### GOAL OF THE EXERCISE
Without including any pictures, copy each entry below exactly.

Change listing data

◇ ◇ ◇ ◇ ◇

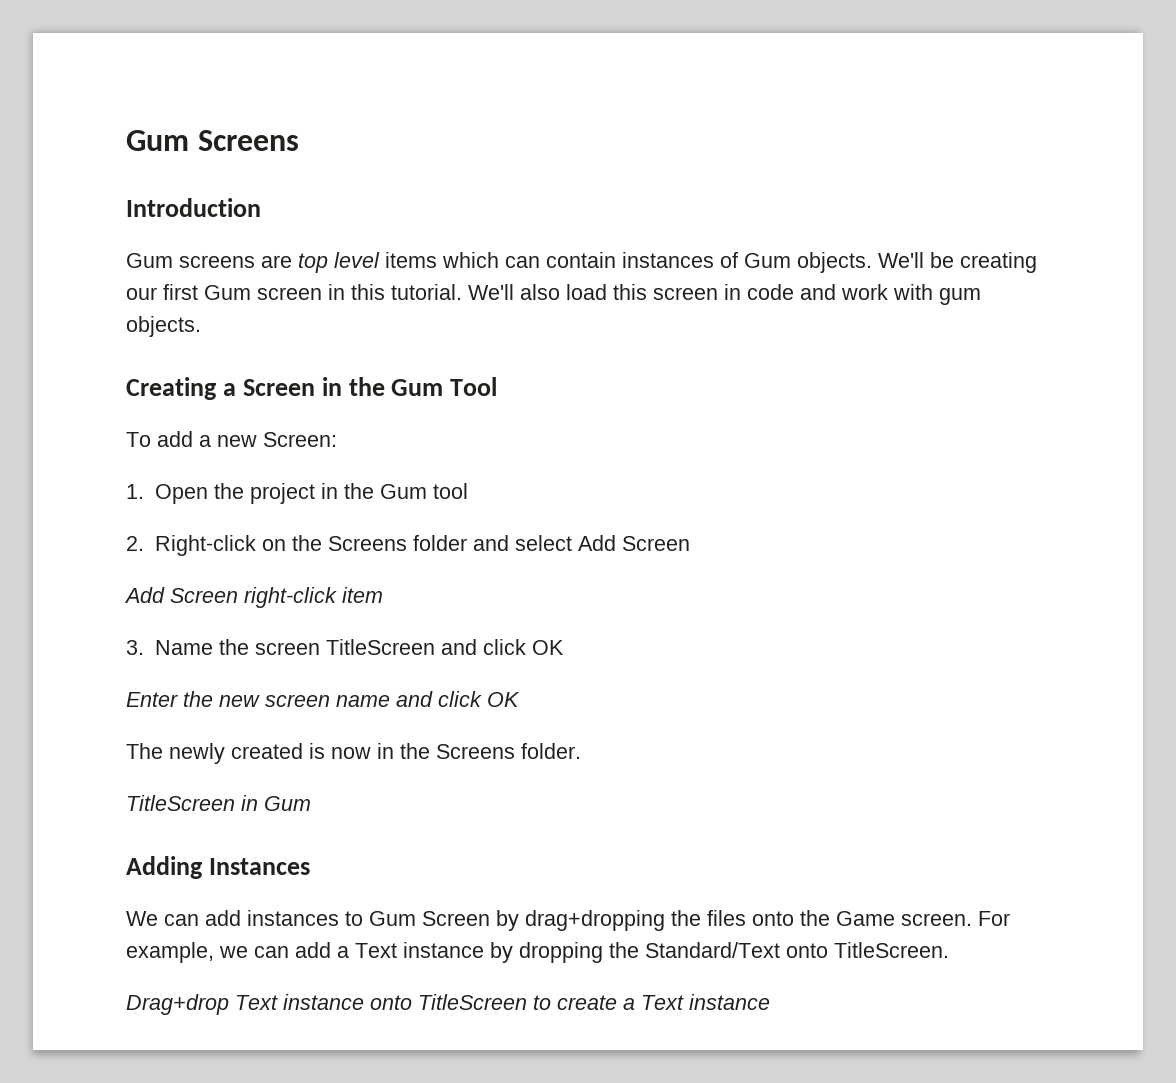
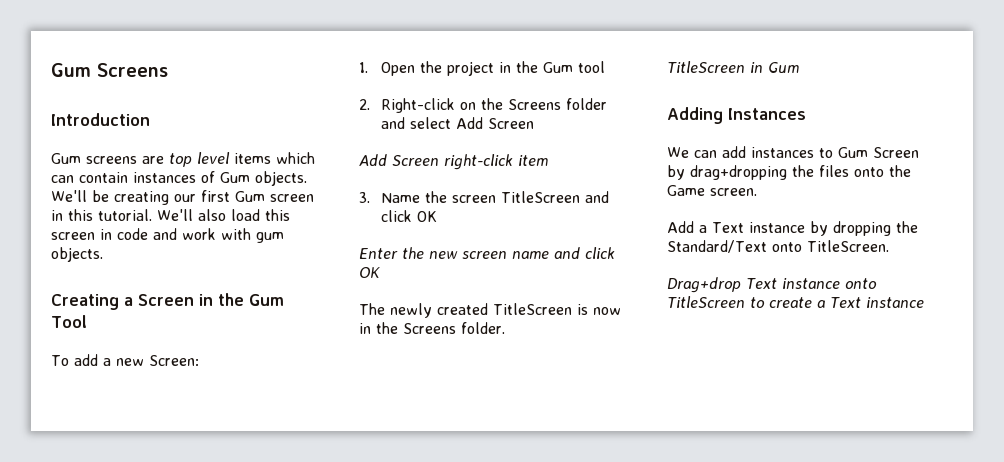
- The newly created is now in the Screens folder.
+ The newly created TitleScreen is now in the Screens folder.
- We can add instances to Gum Screen by drag+dropping the files onto the Game screen. For example, we can add a Text instance by dropping the Standard/Text onto TitleScreen.
+ We can add instances to Gum Screen by drag+dropping the files onto the Game screen.
+ Add a Text instance by dropping the Standard/Text onto TitleScreen.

◇ ◇ ◇ ◇ ◇

### REPLY
- The newly created is now in the Screens folder.
+ The newly created TitleScreen is now in the Screens folder.
- We can add instances to Gum Screen by drag+dropping the files onto the Game screen. For example, we can add a Text instance by dropping the Standard/Text onto TitleScreen.
+ We can add instances to Gum Screen by drag+dropping the files onto the Game screen.
+ Add a Text instance by dropping the Standard/Text onto TitleScreen.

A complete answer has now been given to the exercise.